Archive for August, 2015
Apple II Copy Protection
Growing up during the heyday of Apple II computers, I learned about something mysterious called copy-protection. This meant floppy disks could be used to run software, but the software couldn’t be copied to other floppy disks. As a 10-year-old nerd, this left me confused. Running a game or other piece of software required reading the data from the disk. Copying the disk required reading that same data, then writing it back to another disk. How could it be possible for a floppy to be readable when running a program, but not readable when copying the program? It didn’t seem to make sense.
Years later I learned more about copy-protection, and my experiments with Floppy Emu have also provided insights into floppy-specific copy protection methods. It’s fascinating stuff, so let’s look at it! We’ll begin by examining how Apple II floppy disk access works in the normal case, then we’ll see some of the abnormal tricks that were used to implement copy protection. We’ll also look at how floppy access on the original Macintosh differed from the Apple II, and how this affected copy protection.

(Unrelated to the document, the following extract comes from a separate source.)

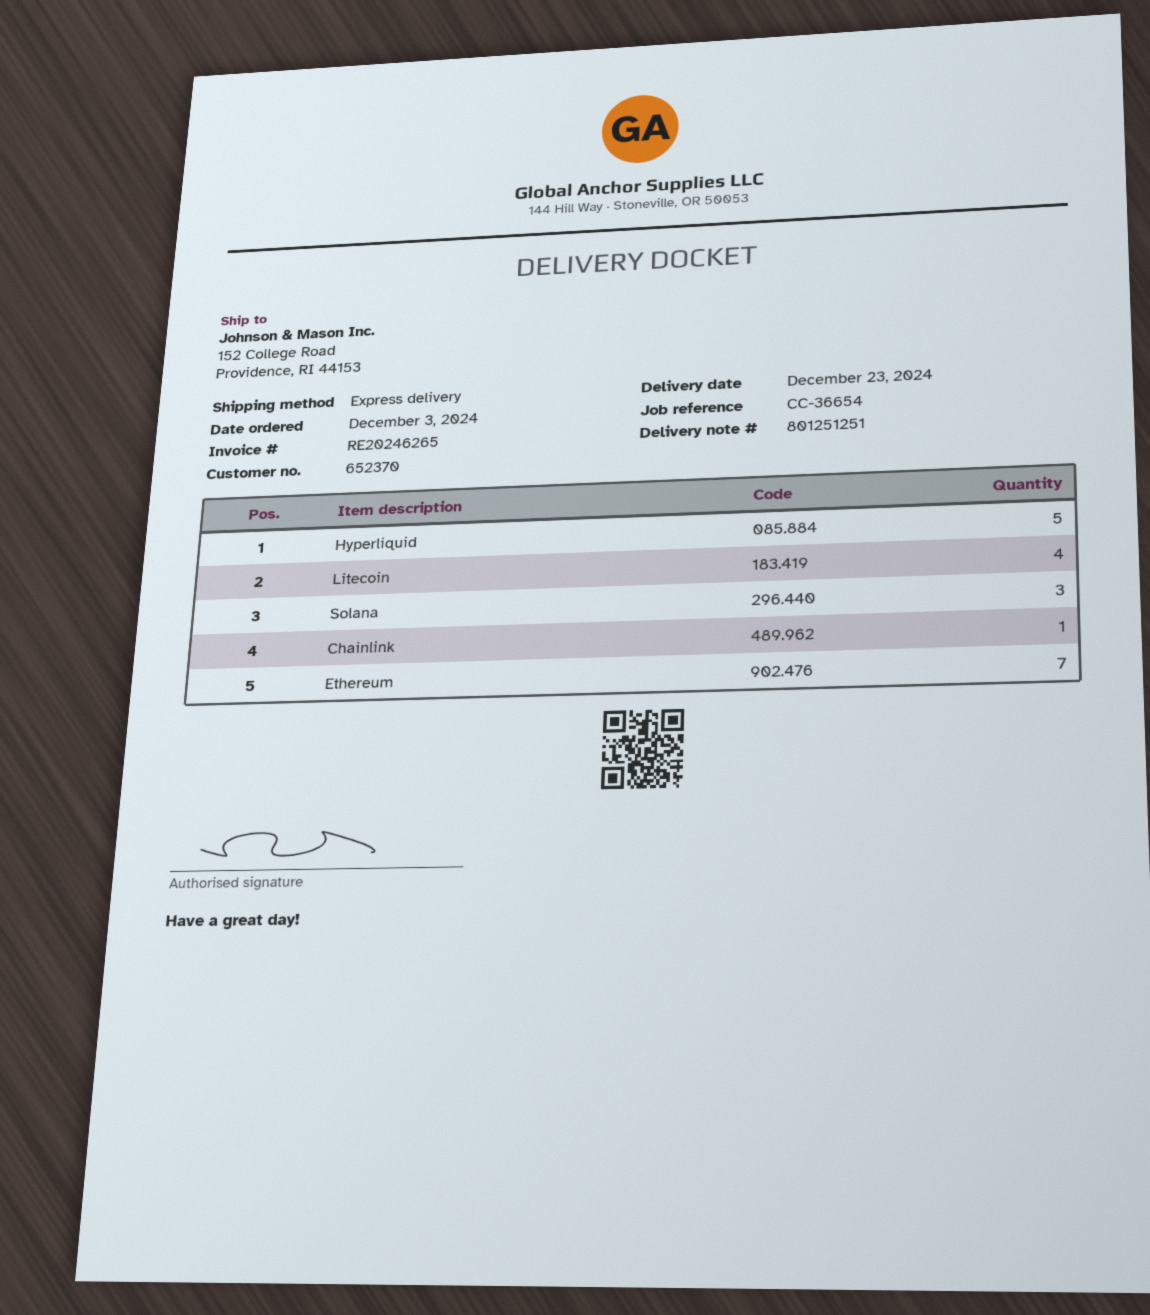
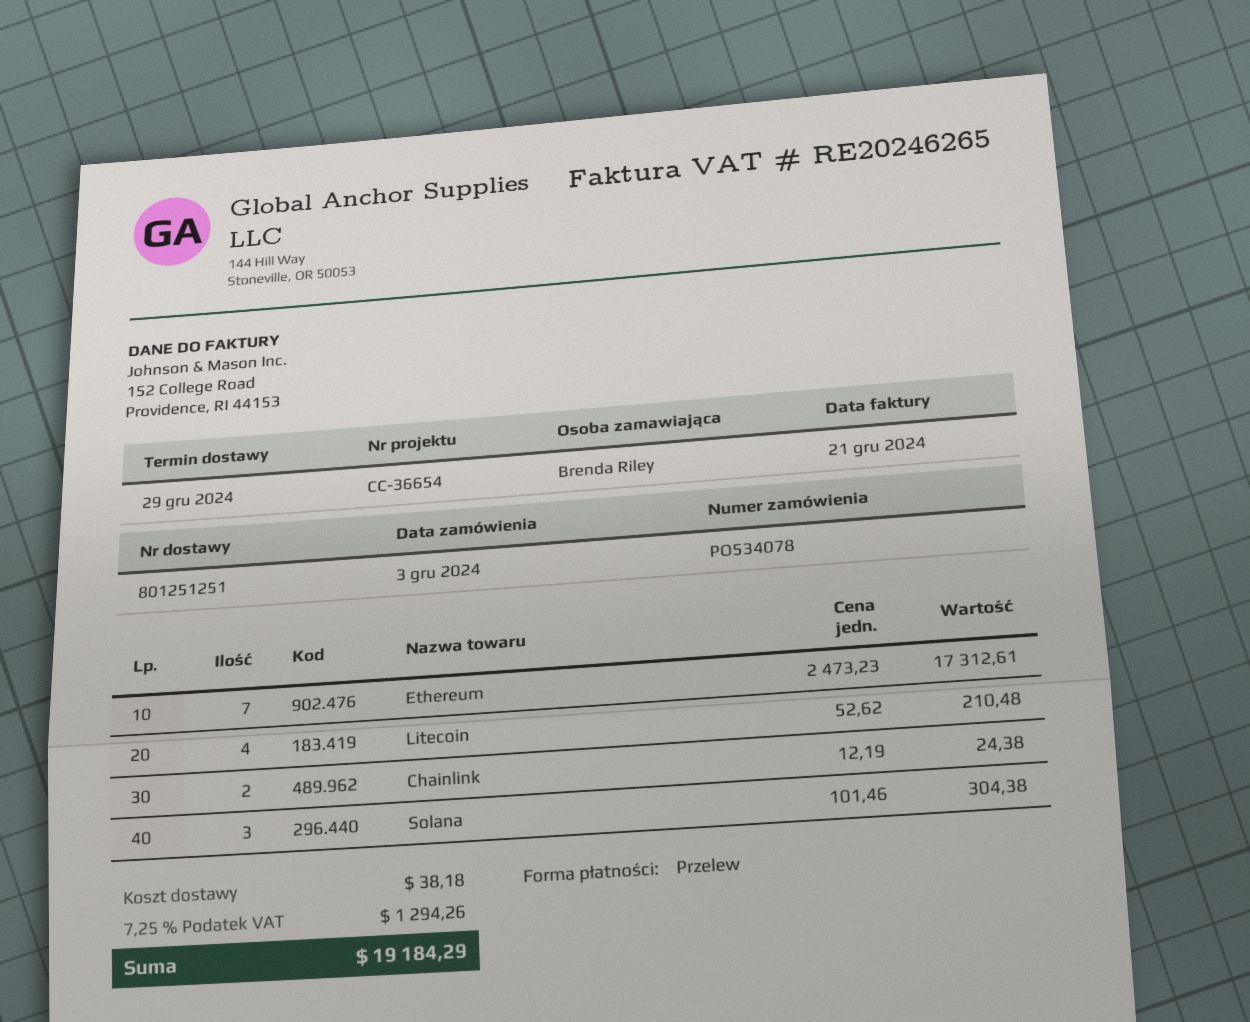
delivery date: 2024-12-23 -> 2024-12-29
Hyperliquid: 5 -> none
Chainlink: 1 -> 2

Floppy Fundamentals and Limitations
A floppy disk is a wheel-shaped disc of magnetic media with a hole in the center. The data is stored in a series of concentric circles, called tracks. Unlike the single spiral groove on a phonograph record, each track on a floppy disk loops back onto itself, and does not intersect or overlap the other tracks. The disk spins continuously with a constant speed and direction, while a stepper motor moves the read/write head inward and outward as needed. To access a specific piece of data, the head must step in/out until it’s over the correct track. To find the desired information, the computer then begins reading data from the track, starting with whatever portion of the track happened to be passing under the head at that moment. It keeps reading until it recognizes a marker for the desired information, then it reads the information itself immediately afterward. The access time is the sum of the time needed to position the head over the proper track plus the time needed to wait until the desired data passes under the head (on average, half a rotation of the disk).
On an Apple II floppy disk, a track is just a circular buffer of about 50,000 bits, with nothing to mark its beginning or end. Even the boundary between one byte and the next is unknown, so framing the bitstream into bytes correctly requires additional work. The disk controller must rely on the first fundamental rule of Apple floppy disks: the most significant bit of a disk byte must always be 1. If at any time the disk controller reads a byte whose MSB is not 1, then the byte framing must be wrong. Adjust the framing by one bit, and try again.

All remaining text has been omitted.